Perhaps were like Orcs, larger then hobbits, ugly with no redeeming graces that anyone desires and serving the technology destined to destroy the agrarian way of life.

Americans like to think of themselves as the Dunedain (probably Elves too) were they come from the west with a higher culture and as saviors of men from themselves. I mean we save Britain and Europe twice, right in terms of winning a war and in rebuilding from the second one (Marshall Plan). In our pride like the Dunedan we remind those in Europe of our dedication to expect people to be oh so grateful when in reality we drive them away since that was over 60 years ago and thus to many in Europe, I think we just stink . . .

so in the end, we are really just skunks who stink and I'm sure Tolkien, like the rest of us, disliked the smell of skunk so he may have disliked Americans.

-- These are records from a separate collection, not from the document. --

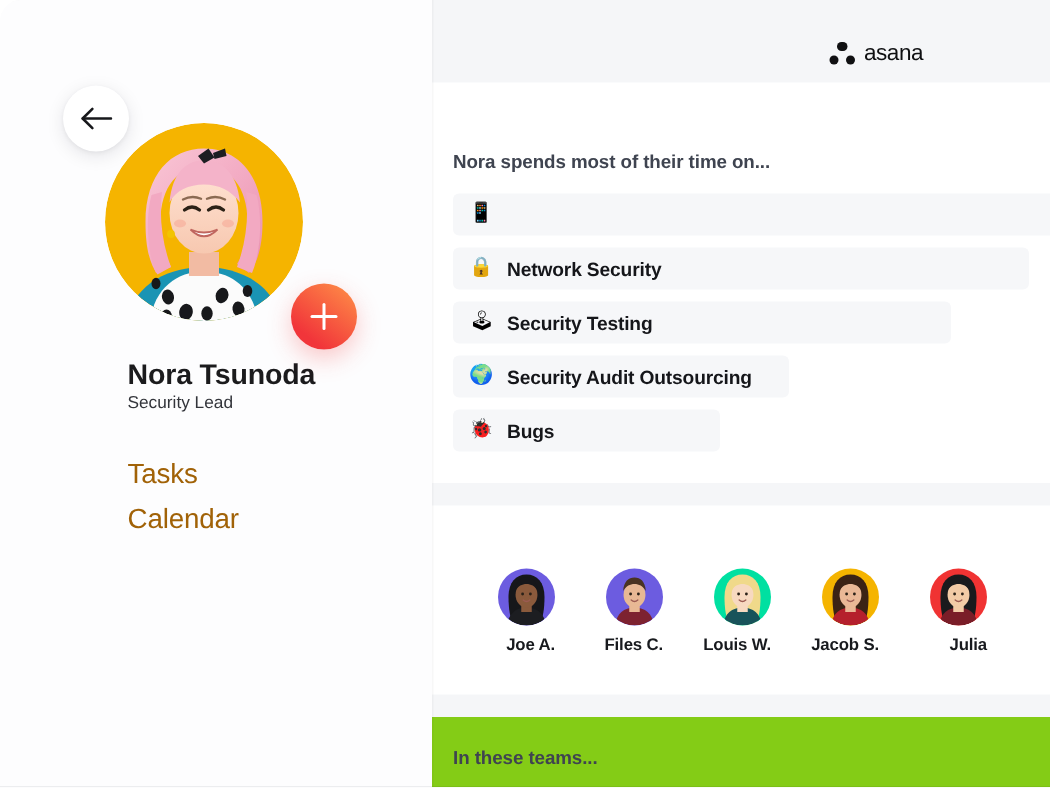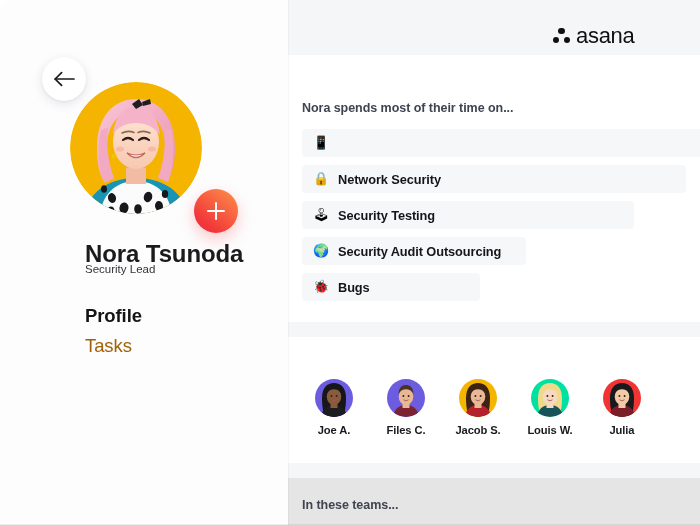--- a/index.html
+++ b/index.html
@@ -169,7 +169,7 @@
   .brand-mark i.d-left  { width: 6.6px; height: 6.6px; left: 0.6px; top: 9px; }
   .brand-mark i.d-right { width: 6.6px; height: 6.6px; left: 11.6px; top: 9px; }
   .brand-word {
-    font-size: 22px;
+    font-size: 15px;
     font-weight: normal;
     color: #0f1012;
     letter-spacing: -0.3px;

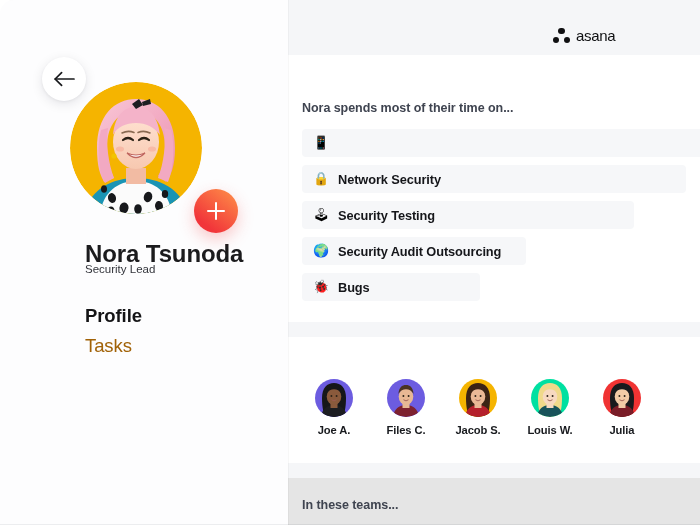--- a/index.html
+++ b/index.html
@@ -103,7 +103,7 @@
   .person-name {
     position: absolute;
     left: 85px; top: 240px;
-    font-size: 24px;
+    font-size: 19px;
     font-weight: bold;
     color: #1b1b1d;
     letter-spacing: -0.1px;

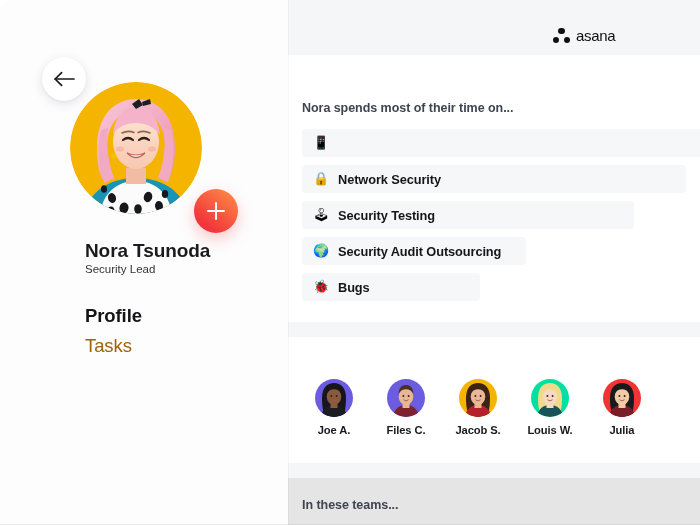--- a/index.html
+++ b/index.html
@@ -512,7 +512,6 @@
       <div class="person-role">Security Lead</div>
 
       <div class="nav">
-          <div class="nav-item active">Profile</div>
           <div class="nav-item inactive">Tasks</div>
         </div>
     </div>

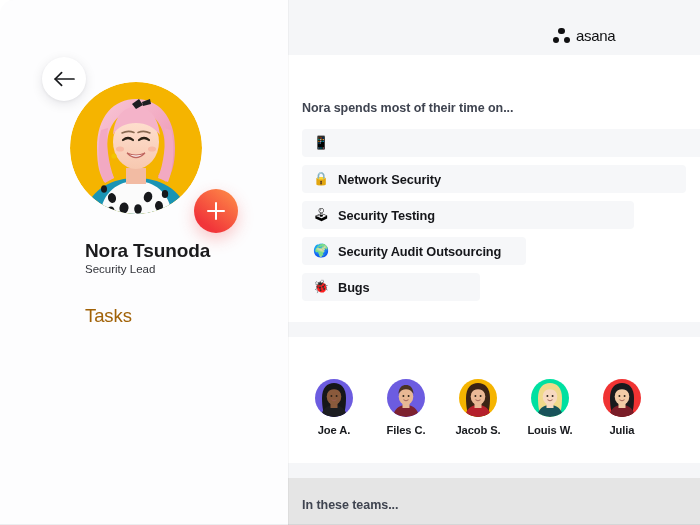--- a/index.html
+++ b/index.html
@@ -513,6 +513,7 @@
 
       <div class="nav">
           <div class="nav-item inactive">Tasks</div>
+          <div class="nav-item inactive">Calendar</div>
         </div>
     </div>
 

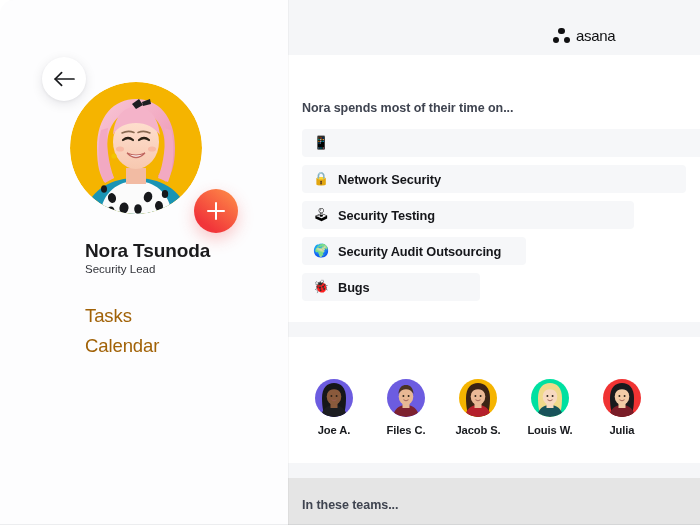--- a/index.html
+++ b/index.html
@@ -245,7 +245,7 @@
     width: 72px;
     display: flex;
     flex-direction: column;
-    align-items: center;
+    align-items: flex-end;
     cursor: pointer;
     flex: 0 0 72px;
   }

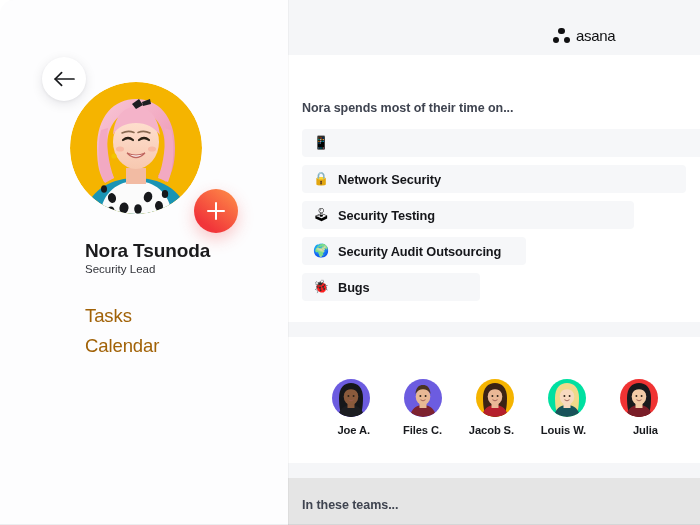--- a/index.html
+++ b/index.html
@@ -357,6 +357,26 @@
               <div class="collab-name">Files C.</div>
             </div>
             <div class="collab">
+              <div class="collab-avatar" style="background: rgb(0, 224, 161);"><svg width="38" height="38" viewBox="0 0 38 38">
+                  <defs>
+                    <clipPath id="cc3">
+                      <circle cx="19" cy="19" r="19"></circle>
+                    </clipPath>
+                  </defs>
+                  <g clip-path="url(#cc3)">
+                    <path d="M7 19 C7 9 12 4 19 4 C26 4 31 9 31 19 C31 27 30 32 28 38 L10 38 C8 32 7 27 7 19 Z" fill="#f0d98a"></path>
+                    <path d="M6 38 C7 30 12 26 19 26 C26 26 31 30 32 38 Z" fill="#18535a"></path>
+                    <path d="M15.5 23 h7 v6 h-7 z" fill="#f7d9c0"></path>
+                    <ellipse cx="19" cy="17.5" rx="7.3" ry="8.6" fill="#f7d9c0"></ellipse>
+                    <path d="M11.4 15 C12 8.4 15 6 19 6 C23 6 26 8.4 26.6 15 C24.5 11.6 22 10.3 19 10.3 C16 10.3 13.5 11.6 11.4 15 Z" fill="#f0d98a"></path>
+                    <circle cx="16.4" cy="17" r="0.95" fill="#2a2118"></circle>
+                    <circle cx="21.6" cy="17" r="0.95" fill="#2a2118"></circle>
+                    <path d="M16.8 21 q2.2 2 4.4 0" stroke="#9c5b52" stroke-width="0.9" fill="none" stroke-linecap="round"></path>
+                  </g>
+                </svg></div>
+              <div class="collab-name">Louis W.</div>
+            </div>
+            <div class="collab">
               <div class="collab-avatar" style="background: rgb(245, 180, 0);"><svg width="38" height="38" viewBox="0 0 38 38">
                   <defs>
                     <clipPath id="cc4">
@@ -375,26 +395,6 @@
                   </g>
                 </svg></div>
               <div class="collab-name">Jacob S.</div>
-            </div>
-            <div class="collab">
-              <div class="collab-avatar" style="background: rgb(0, 224, 161);"><svg width="38" height="38" viewBox="0 0 38 38">
-                  <defs>
-                    <clipPath id="cc3">
-                      <circle cx="19" cy="19" r="19"></circle>
-                    </clipPath>
-                  </defs>
-                  <g clip-path="url(#cc3)">
-                    <path d="M7 19 C7 9 12 4 19 4 C26 4 31 9 31 19 C31 27 30 32 28 38 L10 38 C8 32 7 27 7 19 Z" fill="#f0d98a"></path>
-                    <path d="M6 38 C7 30 12 26 19 26 C26 26 31 30 32 38 Z" fill="#18535a"></path>
-                    <path d="M15.5 23 h7 v6 h-7 z" fill="#f7d9c0"></path>
-                    <ellipse cx="19" cy="17.5" rx="7.3" ry="8.6" fill="#f7d9c0"></ellipse>
-                    <path d="M11.4 15 C12 8.4 15 6 19 6 C23 6 26 8.4 26.6 15 C24.5 11.6 22 10.3 19 10.3 C16 10.3 13.5 11.6 11.4 15 Z" fill="#f0d98a"></path>
-                    <circle cx="16.4" cy="17" r="0.95" fill="#2a2118"></circle>
-                    <circle cx="21.6" cy="17" r="0.95" fill="#2a2118"></circle>
-                    <path d="M16.8 21 q2.2 2 4.4 0" stroke="#9c5b52" stroke-width="0.9" fill="none" stroke-linecap="round"></path>
-                  </g>
-                </svg></div>
-              <div class="collab-name">Louis W.</div>
             </div>
             <div class="collab">
               <div class="collab-avatar" style="background: rgb(240, 51, 51);"><svg width="38" height="38" viewBox="0 0 38 38">

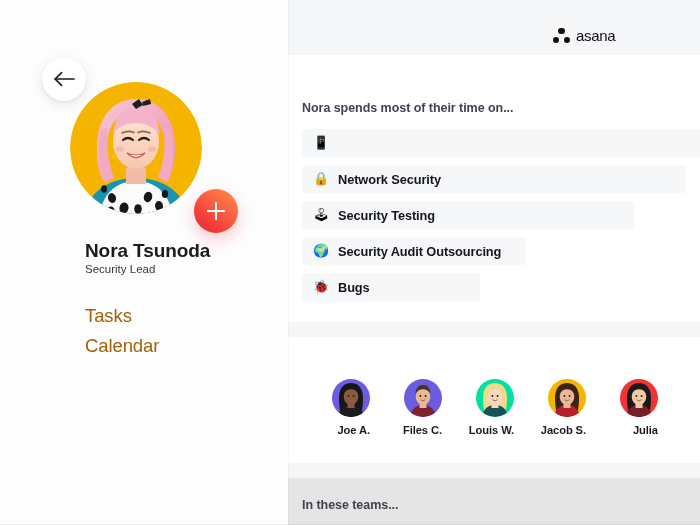--- a/index.html
+++ b/index.html
@@ -419,7 +419,7 @@
           </div>
       </div>
 
-      <div class="card card-bottom" style="background: #e5e5e5;">
+      <div class="card card-bottom" style="background: #84cc16;">
         <div class="card-title">In these teams...</div>
       </div>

Noticed he put a fox in the FOTR and not a skunk.

" . . . (we are ) too engrossed in thinking of everything as a preparation or training or making one fit -- for what? At any minute it is what we are and are doing, not what we plan to be and do that counts."

J.R.R. Tolkien in his 6 October 1940 letter to his son Michael Tolkien.

Come over to the LOTR Movie Thread and discuss the 1981 BBC Adaptation of the LOTR.




(This post was edited by ArathornJax on Jun 25 2008, 7:38am)


grammaboodawg
Immortal


Jun 25 2008, 10:09am

Post #12 of 43 (341 views)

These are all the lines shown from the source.